-------- Input for this task
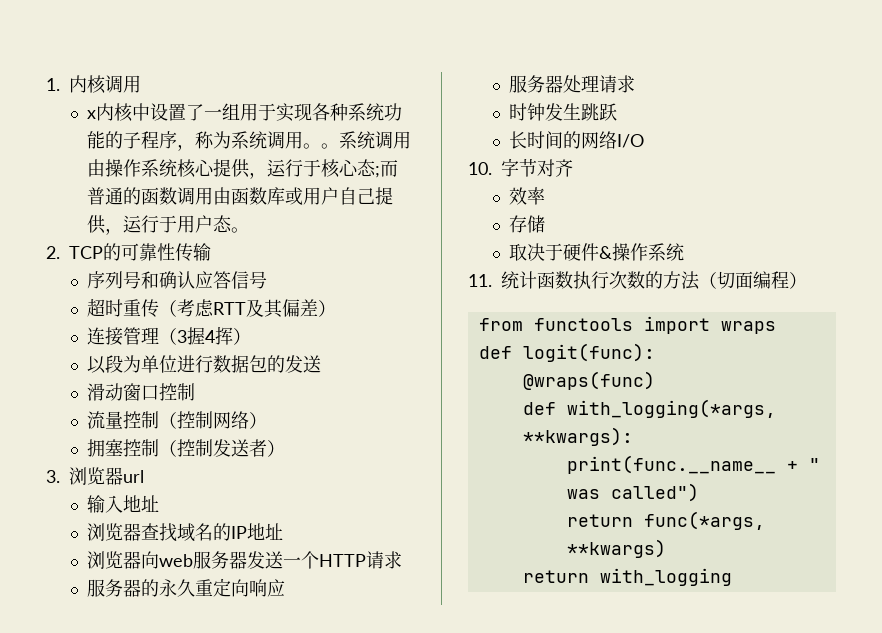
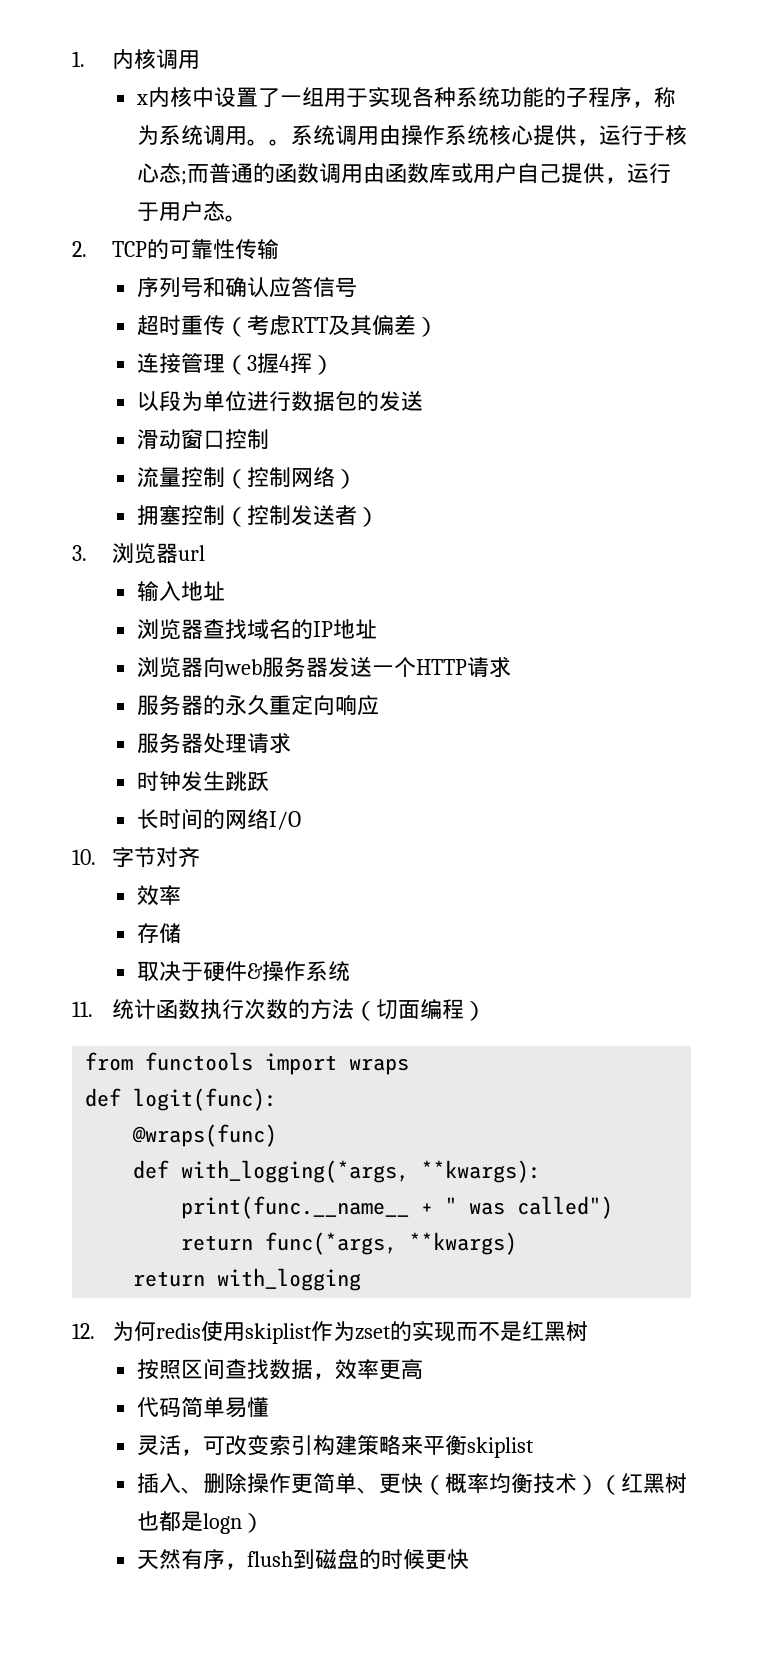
(732, 577) none -> [72,1321,589,1344] [136,1358,423,1380] [136,1397,269,1418] [136,1435,534,1458] [136,1473,687,1495] [136,1511,264,1534] [136,1549,469,1570] // 12.为何redis使用skiplist作为zset的实现而不是红黑树 // 按照区间查找数据，效率更高 // 代码简单易懂 // 灵活，可改变索引构建策略来平衡skiplist // 插入、删除操作更简单、更快（概率均衡技术）（红黑树也都是logn） // 天然有序，flush到磁盘的时候更快

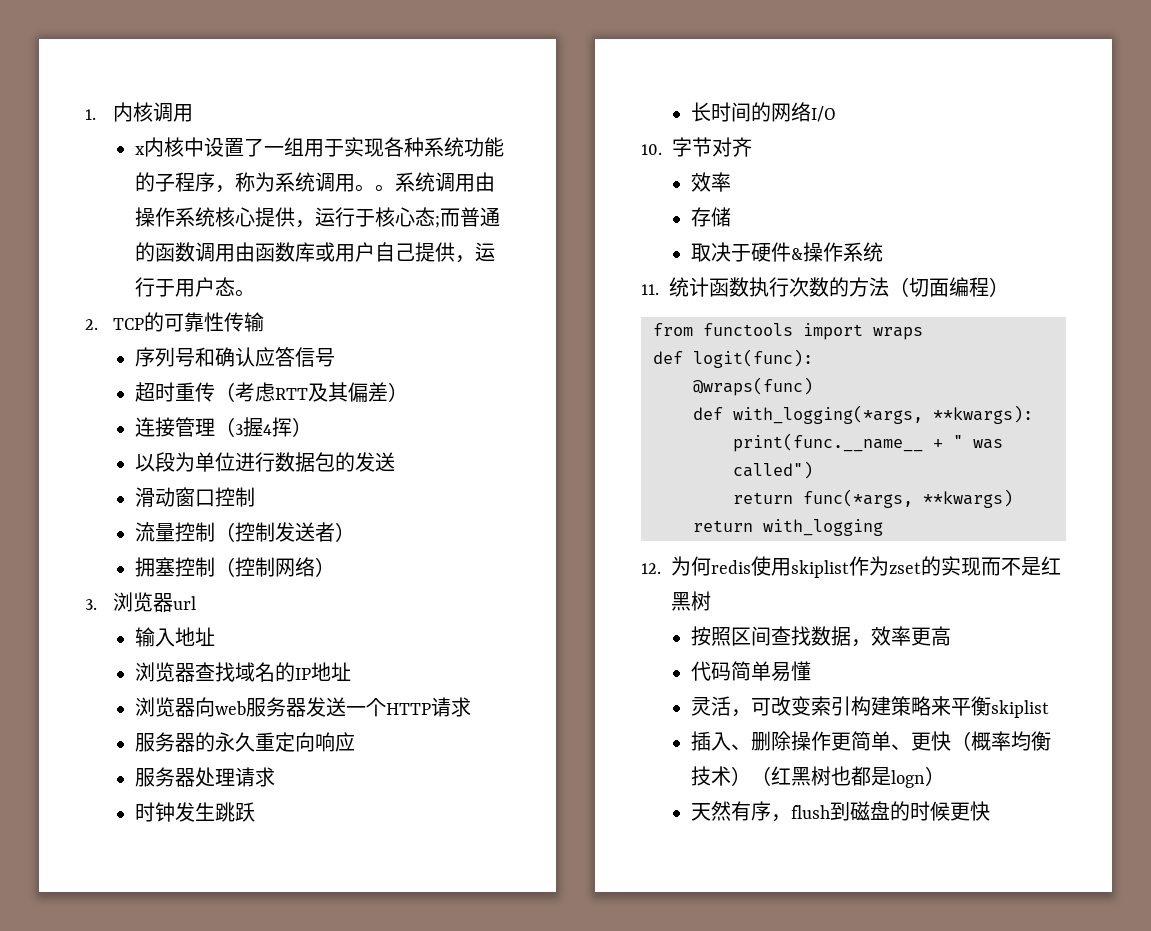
[290,467,335,487] 网络 -> [274,522,335,542] 发送者
[290,505,357,526] 发送者 -> [274,557,315,577] 网络

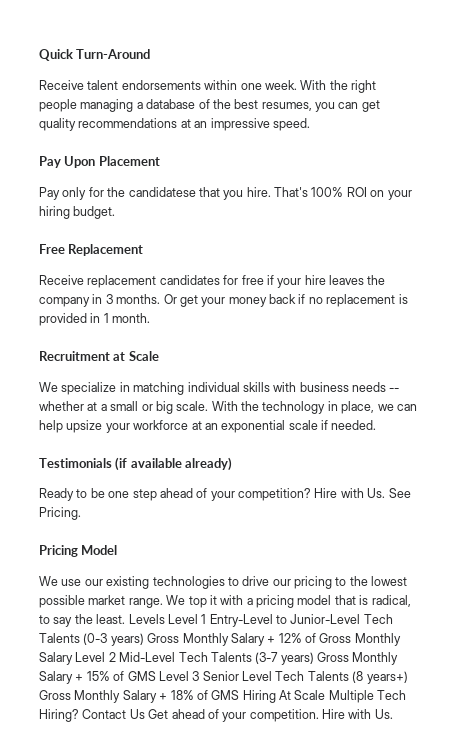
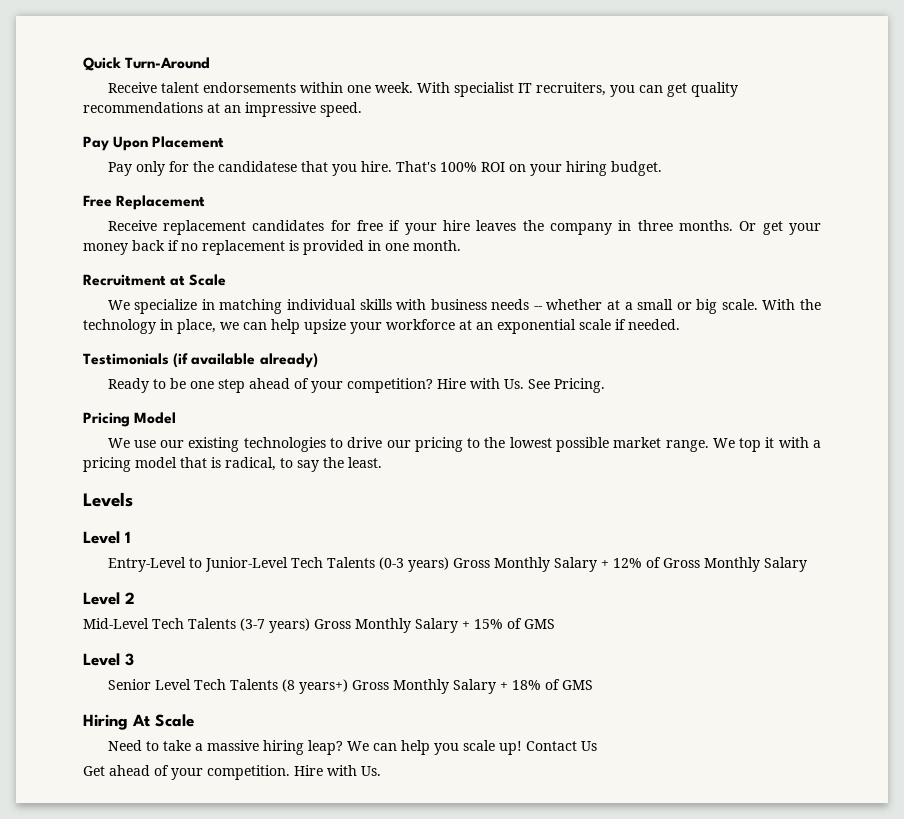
[329,80,376,93] [39,99,312,112] the right people managing a database of the best resumes, -> [453,82,606,97] specialist IT recruiters,
[105,294,113,304] 3 -> [637,220,673,231] three
[103,313,109,323] 1 -> [385,243,409,251] one
(126, 619) none -> (382, 462) //
(165, 619) none -> (133, 499) //
(207, 619) none -> (131, 537) //
(73, 658) none -> (807, 564) //
(116, 657) none -> (135, 598) //
(156, 676) none -> (555, 624) //
(200, 676) none -> (134, 659) //
(240, 695) none -> (593, 685) //
[328,690,407,703] [39,709,79,722] Multiple Tech Hiring? -> [107,740,522,755] // Need to take a massive hiring leap? We can help you scale up!
(145, 714) none -> (597, 746) //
----------------
Work instructions:
Retype every record above word for word, leaving out any pictures.

Answer below:
(732, 577) none -> [72,1321,589,1344] [136,1358,423,1380] [136,1397,269,1418] [136,1435,534,1458] [136,1473,687,1495] [136,1511,264,1534] [136,1549,469,1570] // 12.为何redis使用skiplist作为zset的实现而不是红黑树 // 按照区间查找数据，效率更高 // 代码简单易懂 // 灵活，可改变索引构建策略来平衡skiplist // 插入、删除操作更简单、更快（概率均衡技术）（红黑树也都是logn） // 天然有序，flush到磁盘的时候更快

[290,467,335,487] 网络 -> [274,522,335,542] 发送者
[290,505,357,526] 发送者 -> [274,557,315,577] 网络

[329,80,376,93] [39,99,312,112] the right people managing a database of the best resumes, -> [453,82,606,97] specialist IT recruiters,
[105,294,113,304] 3 -> [637,220,673,231] three
[103,313,109,323] 1 -> [385,243,409,251] one
(126, 619) none -> (382, 462) //
(165, 619) none -> (133, 499) //
(207, 619) none -> (131, 537) //
(73, 658) none -> (807, 564) //
(116, 657) none -> (135, 598) //
(156, 676) none -> (555, 624) //
(200, 676) none -> (134, 659) //
(240, 695) none -> (593, 685) //
[328,690,407,703] [39,709,79,722] Multiple Tech Hiring? -> [107,740,522,755] // Need to take a massive hiring leap? We can help you scale up!
(145, 714) none -> (597, 746) //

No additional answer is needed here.